For the record, it’s not that we think standardized tests are evil. We just think that the measure of your intelligence and potential requires a deeper dive. It’s about life experience, aspiration, work ethic, engagement and all of what makes you who you are. That’s why we believe so strongly in the interview process. Numbers rarely tell the whole story.

In May of 2008, Wake Forest announced that it would no longer require applicants  to submit scores in standardized tests such as the SAT or the ACT.  The policy went into effect with the class that entered in the Fall of 2009, and we’re very glad we made the move. Ethnic diversity in the undergraduate population increased by 54 percent from Fall 2008, the final year in which scores were required, to the Fall of 2015. Furthermore, there has been no difference in academic achievement at Wake Forest between those who submitted scores and those who declined to do so.

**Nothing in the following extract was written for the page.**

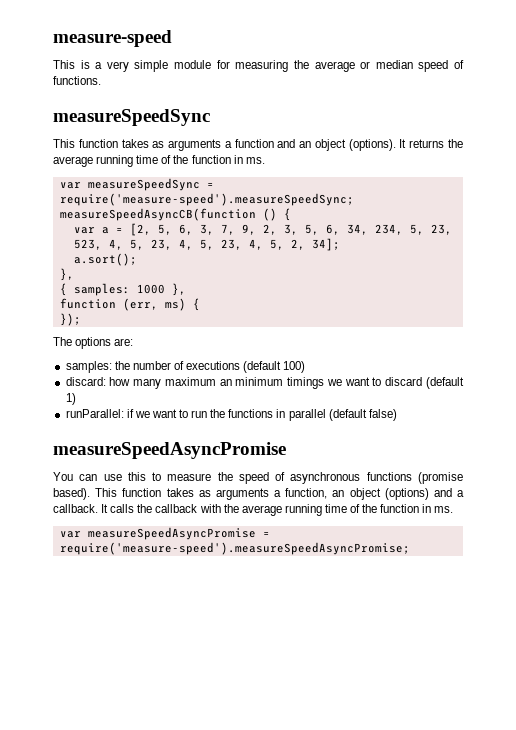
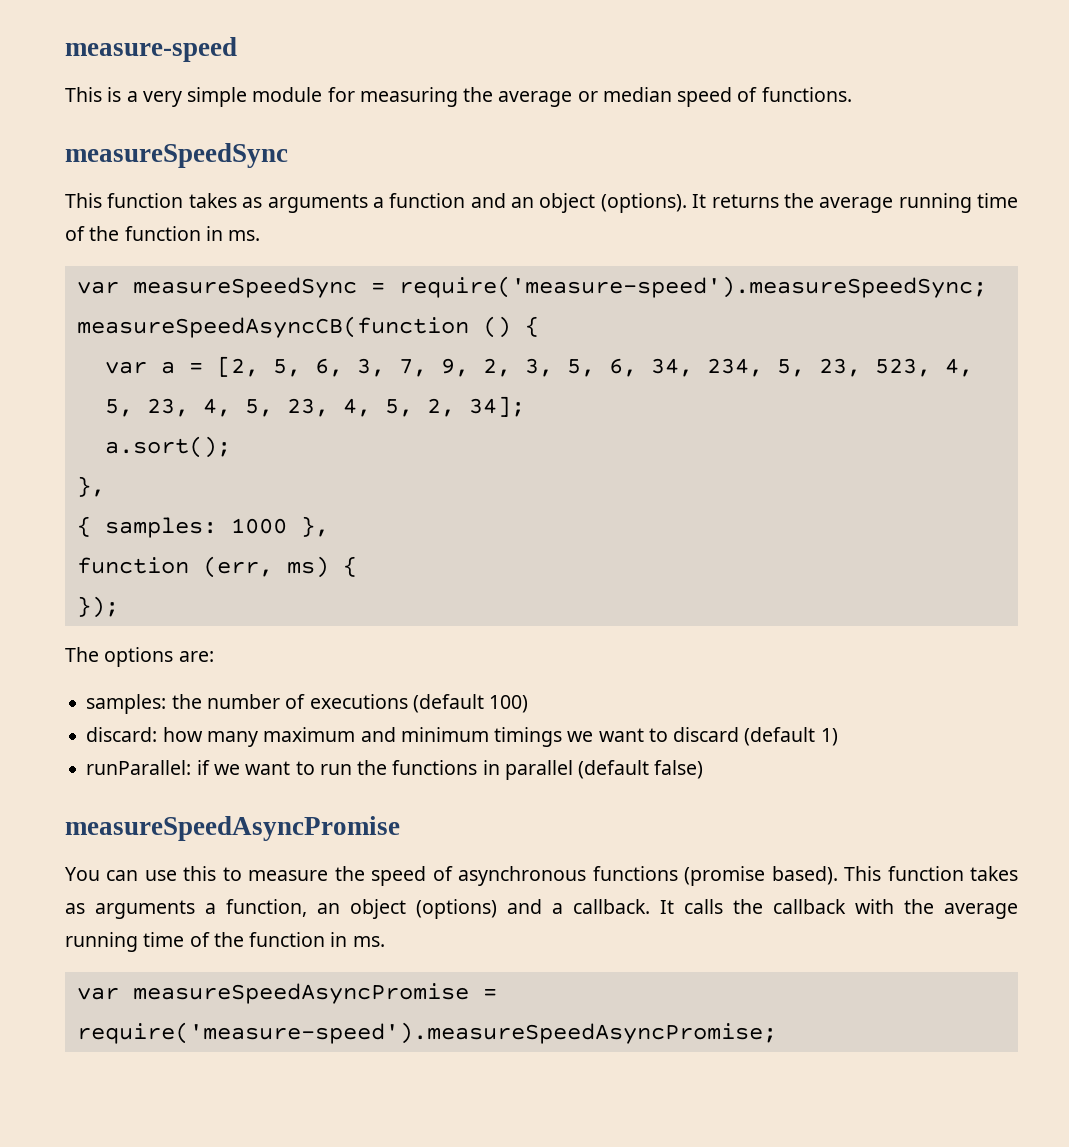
[219,379,232,386] an -> [360,727,396,742] and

Others are starting to take notice. In January 2016, the Harvard Graduate School expressed support for the test-optional concept by including it on a list of methods colleges should consider in the name of reducing test-related stress.

Again, numbers cannot tell the whole story, but they have provided hard evidence to support what our instincts originally told us: Making test scores optional would not compromise the academic quality of our institution, but it would make our university more diverse and intellectually stimulating.

It’s simple. If you think your scores are an accurate representation of your ability, feel free to submit them. If you feel they are not, don’t. You won’t be penalized.